Despite the similarities between rugby, Australian Rules Football, and American Football, few Australians have made a successful leap to the NFL. Even fewer players have done it at a skill position like running back. The majority of Aussies to make the league have done so as punters, such as Brad Wing, who played for the Steelers last year and became the first Australian to throw for points when he tossed a two-point conversion off a botched snap.

Darren Bennett is considered the most successful Australian import, and was named to the NFL's all-decade team of the 1990s. He helped introduce the drop punt in pooch-punt situations, and in 2012 was named to the San Diego Chargers Hall of Fame.
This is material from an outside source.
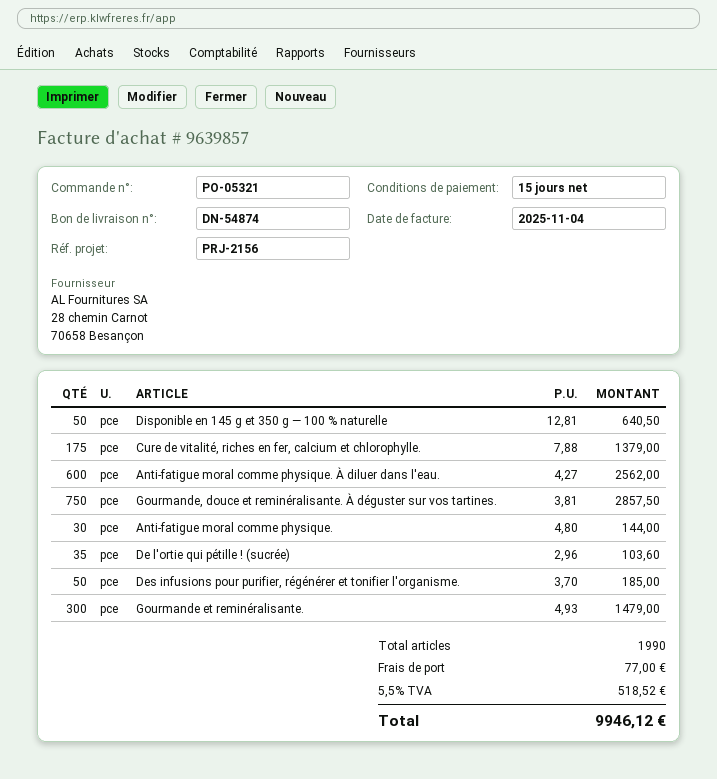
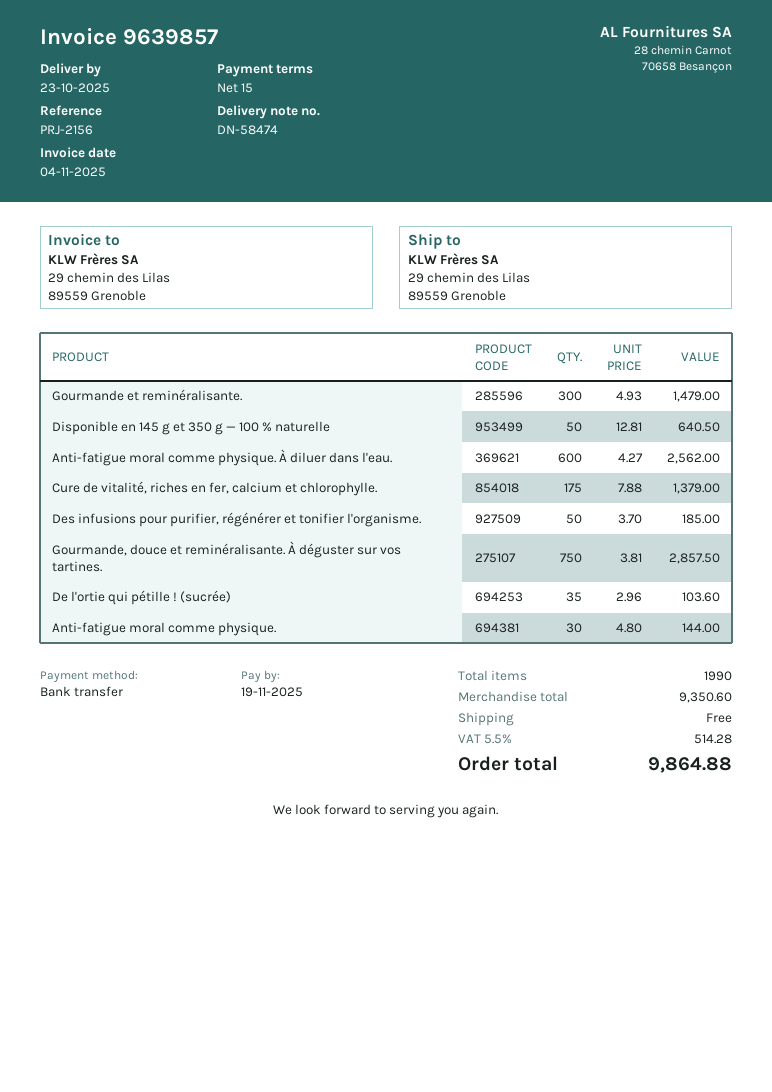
delivery note number: DN-54874 -> DN-58474
shipping: 77.00 -> 0.00
tax: 5.5% = 518.52 -> 5.5% = 514.28
total: 9946.12 -> 9864.88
Other notable Australian imports include punter Sav Rocca, who was the oldest rookie in NFL history when he broke in with the Eagles as a 33-year-old. Rocca broke the record, previously held by 31-year-old Ben Graham, who was signed by the Jets in 2005 and went on to become the first Australian to play in a Super Bowl with the Cardinals in 2009.

Matt McBriar was another outstanding Australian punter who made two Pro Bowls with the Dallas Cowboys and played in 141 NFL games.


Punter David Lonie played only eight games for the Packers before he hurt his ankle in 2007. In 2010, punter Chris Bryan played four games for Tampa Bay before he was released, which is a lot farther than a lot of other Australian hopefuls got in their journey to the NFL.

While most Aussies come to the NFL as punters, defensive end, and tight end, Colin Scotts was the first to receive a football scholarship (Hawaii) and be drafted into the NFL. He became the second Australian to play in the NFL, and logged seven games for the Cardinals in 1987.

Now Hayne is trying to become the latest Aussie import to dress for an NFL team. And it will likely hinge on how well he spells the oft-injured Bush this summer.